What to do: From the entries below, pull out each line where "left" appears.

--------------------------------------------------

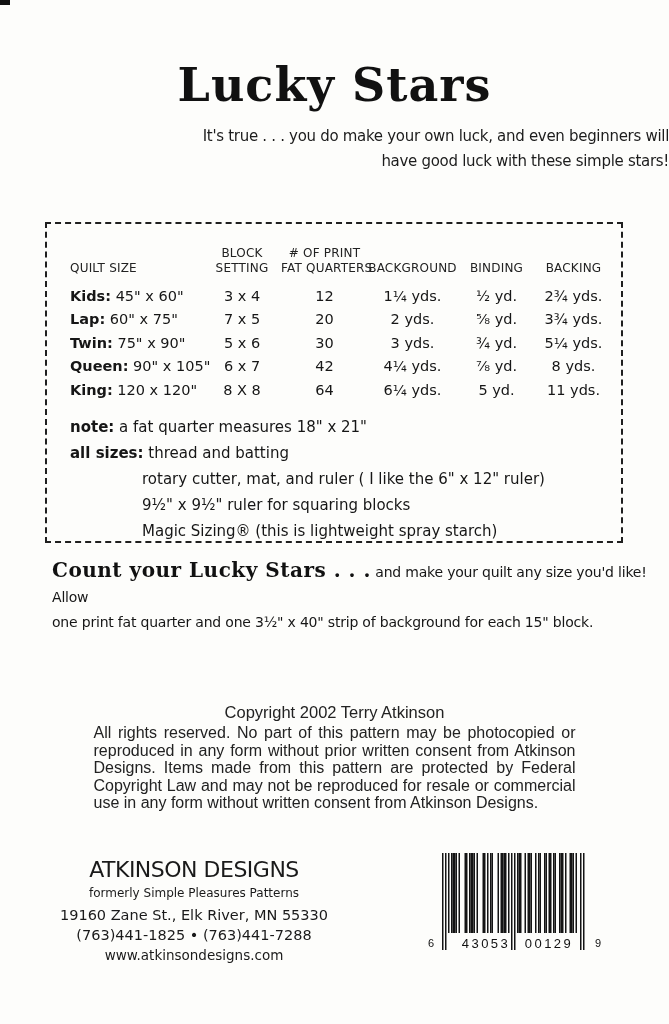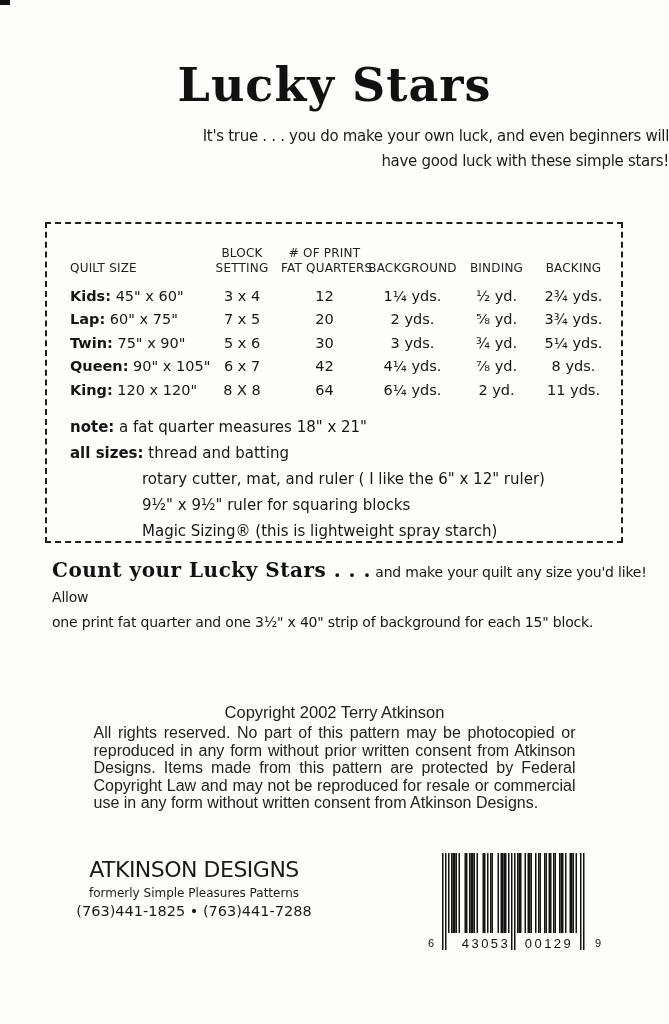--- a/index.html
+++ b/index.html
@@ -250,21 +250,21 @@
           <td>42</td>
           <td>4¼ yds.</td>
           <td>⅞ yd.</td>
           <td>8 yds.</td>
         </tr>
         <tr>
           <td class="left"><span class="row-name">King:</span> <span>120 x 120"</span></td>
           <td>8 X 8</td>
           <td>64</td>
           <td>6¼ yds.</td>
-          <td>2 yd.</td>
+          <td>5 yd.</td>
           <td>11 yds.</td>
         </tr>
       </tbody>
     </table>
 
     <div class="notes">
       <div><span class="lbl">note:</span> <span>a fat quarter measures 18" x 21"</span></div>
       <div><span class="lbl">all sizes:</span> <span>thread and batting</span></div>
       <div class="indent">rotary cutter, mat, and ruler ( I like the 6" x 12" ruler)</div>
       <div class="indent">9½" x 9½" ruler for squaring blocks</div>
@@ -279,21 +279,23 @@
   </div>
 
   <div class="copyright">
     <div class="copyright-title">Copyright 2002 Terry Atkinson</div>
     <div class="copyright-body">All rights reserved. No part of this pattern may be photocopied or reproduced in any form without prior written consent from Atkinson Designs. Items made from this pattern are protected by Federal Copyright Law and may not be reproduced for resale or commercial use in any form without written consent from Atkinson Designs.</div>
   </div>
 
   <div class="footer-left">
     <div class="company">ATKINSON DESIGNS</div>
     <div class="formerly">formerly Simple Pleasures Patterns</div>
+    <div class="address">19160 Zane St.,  Elk River, MN 55330</div>
     <div class="phones">(763)441-1825 • (763)441-7288</div>
+    <div class="website">www.atkinsondesigns.com</div>
   </div>
 
   <div class="barcode">
     <div class="bars" id="bc-bars"><svg width="143" height="97">
           <rect x="0" y="0" width="1.5" height="97" fill="#141414"></rect>
           <rect x="3" y="0" width="1.5" height="97" fill="#141414"></rect>
           <rect x="6" y="0" width="1.5" height="80" fill="#141414"></rect>
           <rect x="9" y="0" width="1.5" height="80" fill="#141414"></rect>
           <rect x="10.5" y="0" width="1.5" height="80" fill="#141414"></rect>
           <rect x="12" y="0" width="1.5" height="80" fill="#141414"></rect>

--------------------------------------------------

The completed task:
           <td class="left"><span class="row-name">King:</span> <span>120 x 120"</span></td>
   <div class="footer-left">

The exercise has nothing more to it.